Ibrahim Traoré, président du Burkina Faso, a pris une part active, ce 3 mars, à la cérémonie de montée des couleurs nationales et du drapeau de l’AES au palais de Koulouba.
Il était pour la circonstance, en compagnie du Premier ministre, des membres du gouvernement. A cette occasion, les présidents d’institution, le doyen du corps diplomatique, les ambassadeurs des pays membres et des membres de la Commission nationale de la Confédération AES, étaient de la cérémonie.
Moment pour lui, de délivrer un message au cours de ladite cérémonie qualifiée de « solennelle et spéciale ». Lequel message est entre autres, basé sur la souveraineté, l’affirmation de soi et la vision d’un avenir prometteur pour l’espace confédéral AES.

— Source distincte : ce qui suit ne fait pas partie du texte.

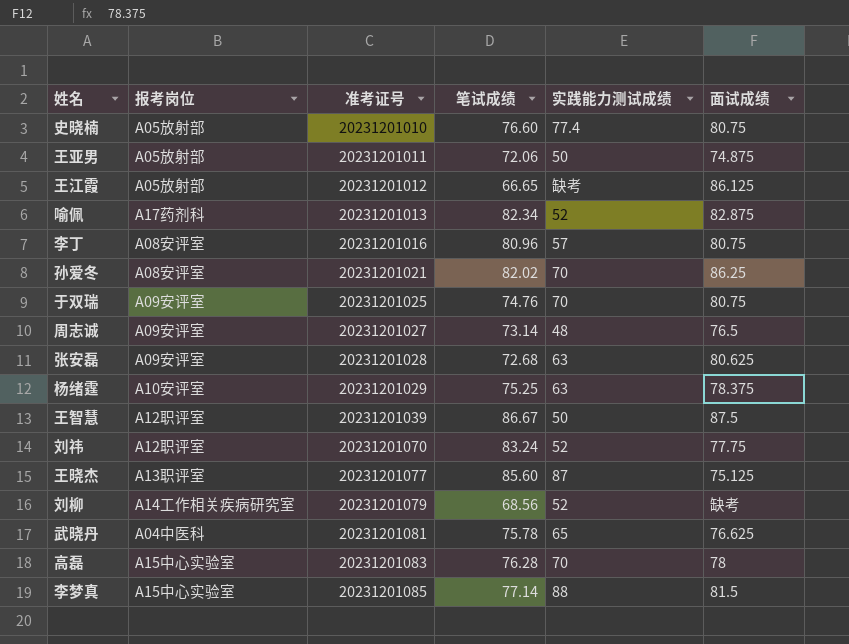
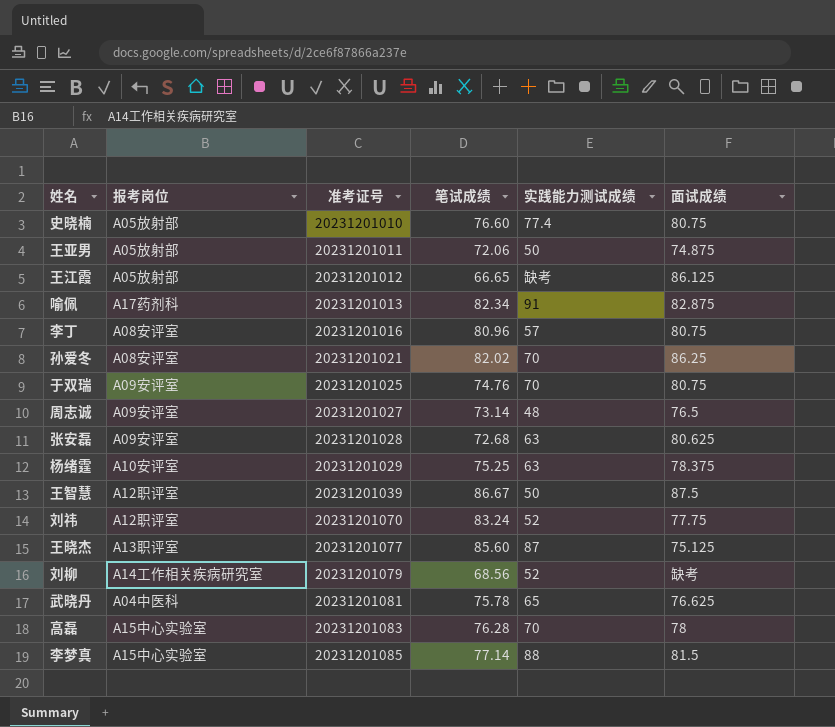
喻佩 | 实践能力测试成绩: 52 -> 91

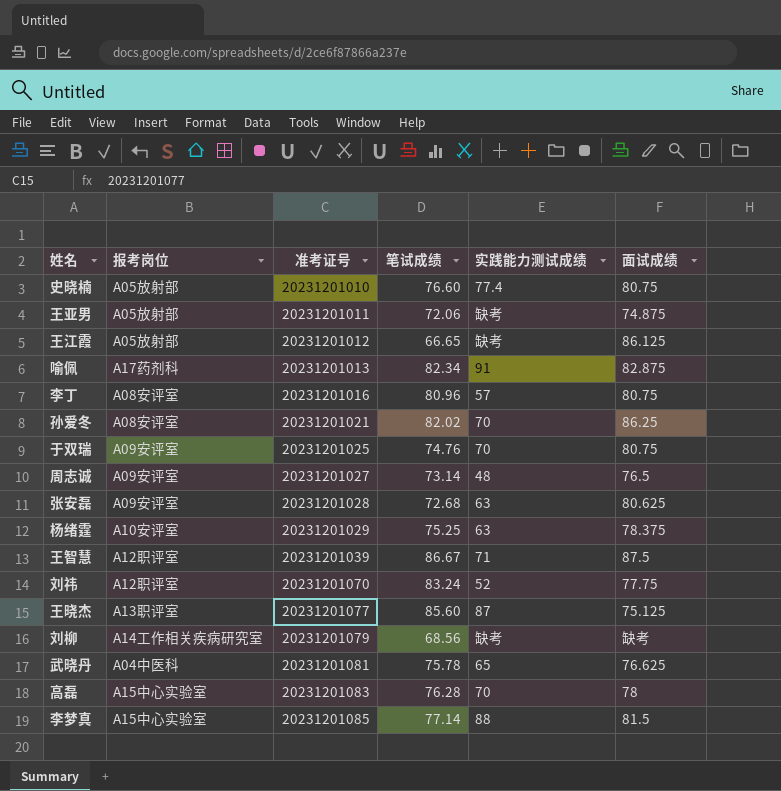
王亚男 | 实践能力测试成绩: 50 -> 缺考
王智慧 | 实践能力测试成绩: 50 -> 71
刘柳 | 实践能力测试成绩: 52 -> 缺考

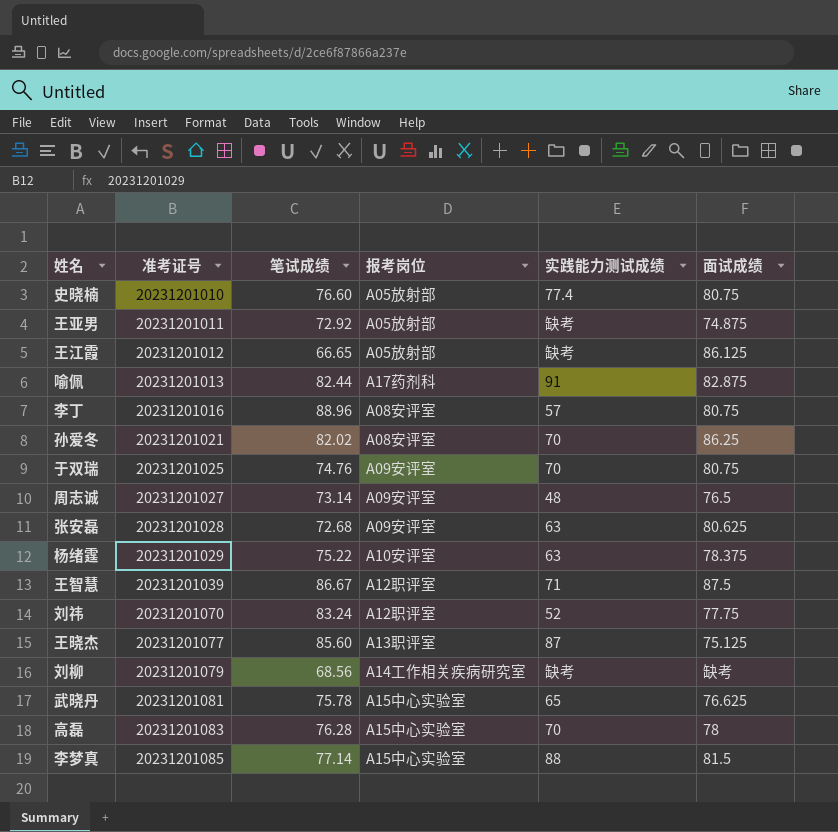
column 报考岗位 | position: 2 -> 4
王亚男 | 笔试成绩: 72.06 -> 72.92
喻佩 | 笔试成绩: 82.34 -> 82.44
李丁 | 笔试成绩: 80.96 -> 88.96
杨绪霆 | 笔试成绩: 75.25 -> 75.22
武晓丹 | 报考岗位: A04中医科 -> A15中心实验室

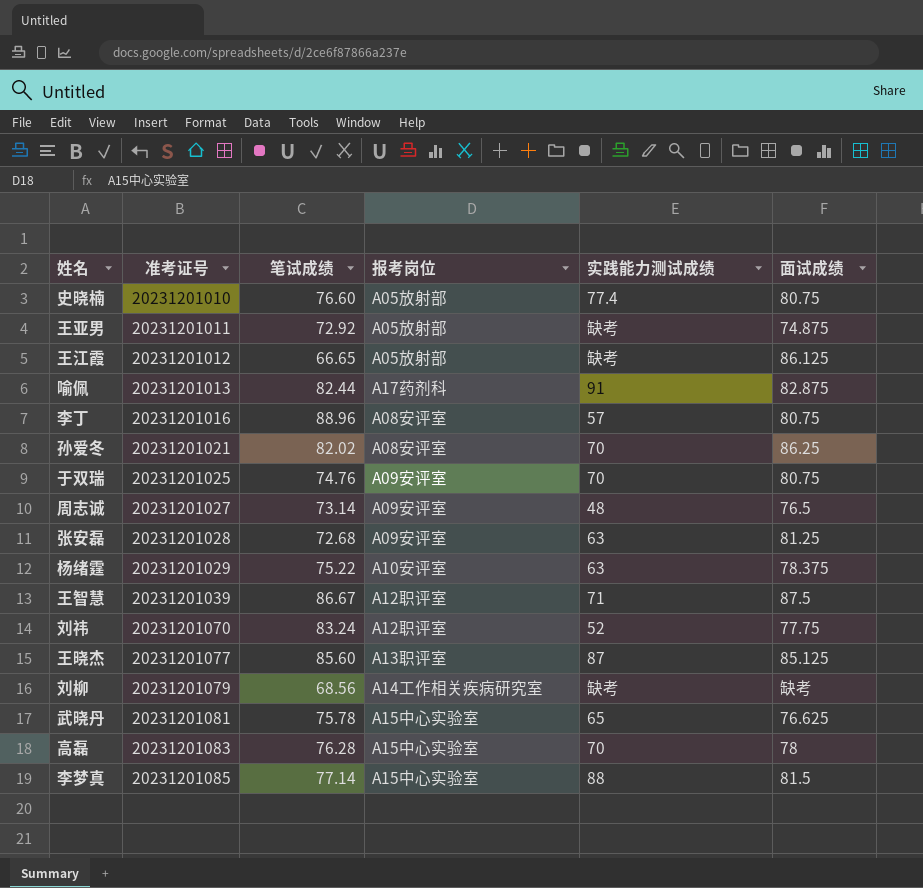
张安磊 | 面试成绩: 80.625 -> 81.25
王晓杰 | 面试成绩: 75.125 -> 85.125

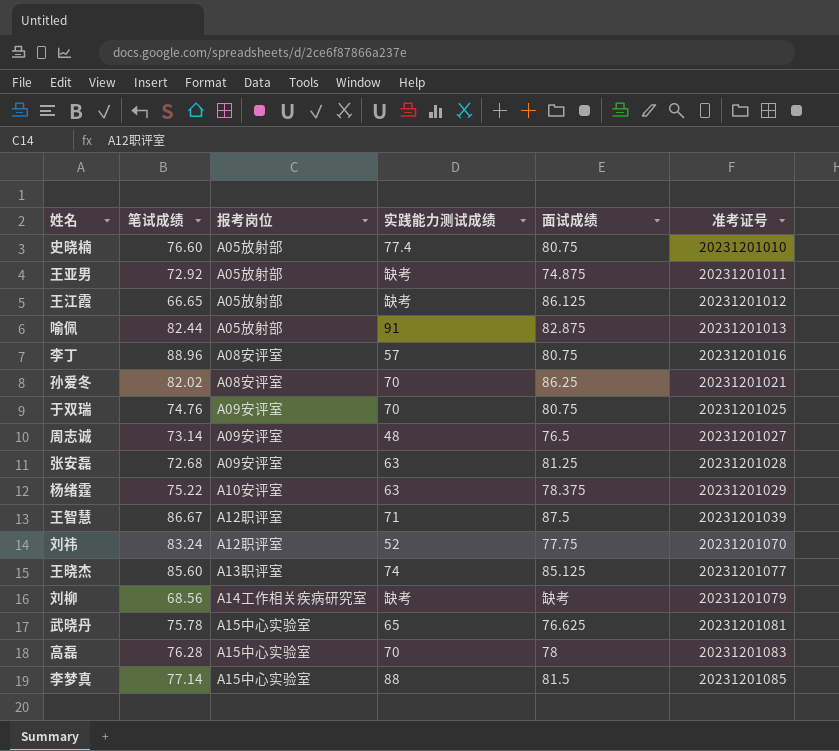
column 准考证号 | position: 2 -> 6
喻佩 | 报考岗位: A17药剂科 -> A05放射部
王晓杰 | 实践能力测试成绩: 87 -> 74

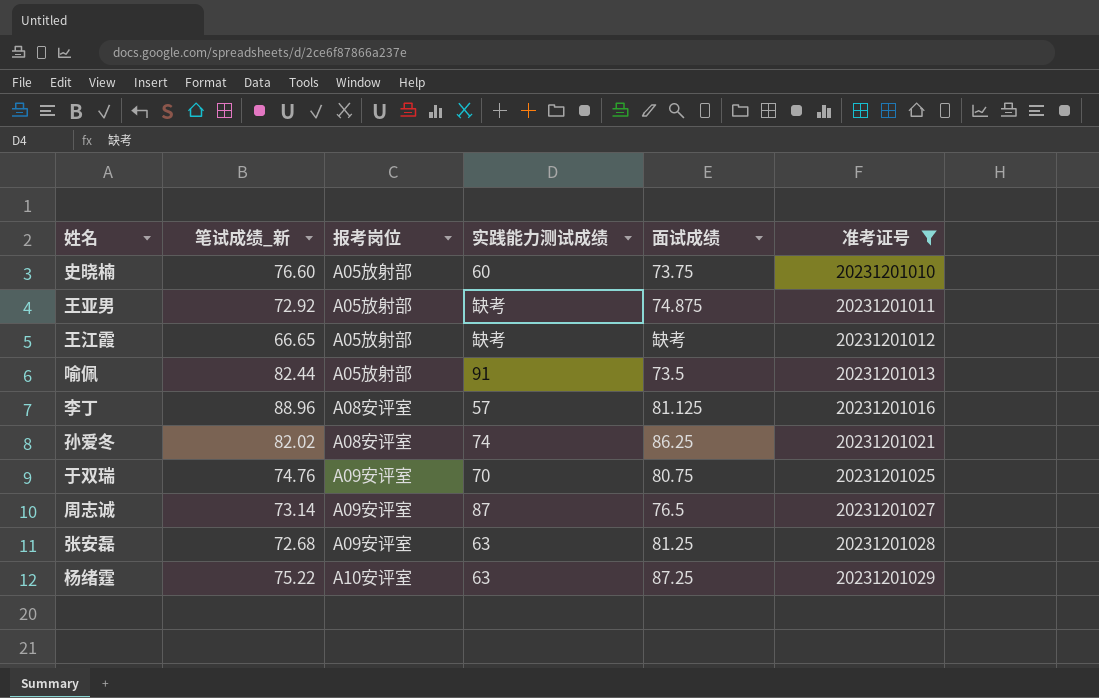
filter: none -> 准考证号 <= 20231201029
column name: 笔试成绩 -> 笔试成绩_新
史晓楠 | 实践能力测试成绩: 77.4 -> 60
史晓楠 | 面试成绩: 80.75 -> 73.75
王江霞 | 面试成绩: 86.125 -> 缺考
喻佩 | 面试成绩: 82.875 -> 73.5
李丁 | 面试成绩: 80.75 -> 81.125
孙爱冬 | 实践能力测试成绩: 70 -> 74
周志诚 | 实践能力测试成绩: 48 -> 87
杨绪霆 | 面试成绩: 78.375 -> 87.25

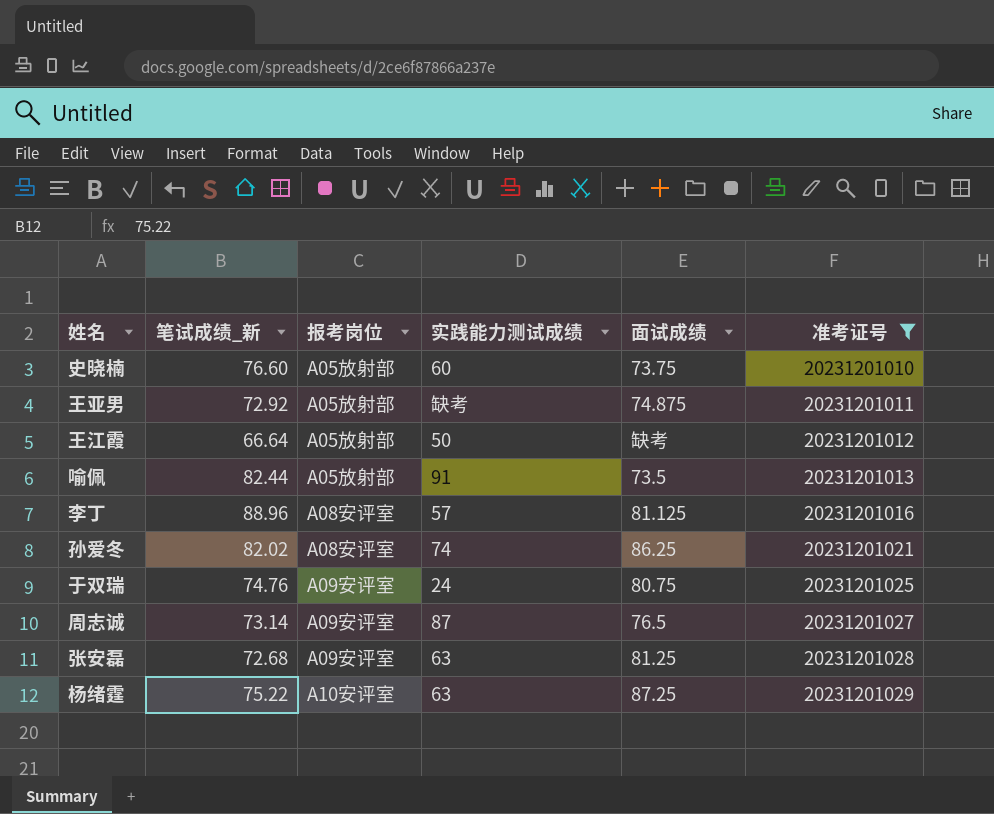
王江霞 | 笔试成绩_新: 66.65 -> 66.64
王江霞 | 实践能力测试成绩: 缺考 -> 50
于双瑞 | 实践能力测试成绩: 70 -> 24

Les chantiers communs aux Etats membres de l’AES, qui attendent de relever les défis immenses seront non seulement consolidés mais aussi poursuivis, a-t-il dit.
Il faut dire que les trois pays ont quitté la Communauté économique des États de l’Afrique de l’Ouest (Cédéao) ; et c’est pour cela que le Burkina Faso avait déjà procédé, le mardi 28 janvier 2025, à la montée du drapeau de l’AES en lieu et place de celui de la Cédéao.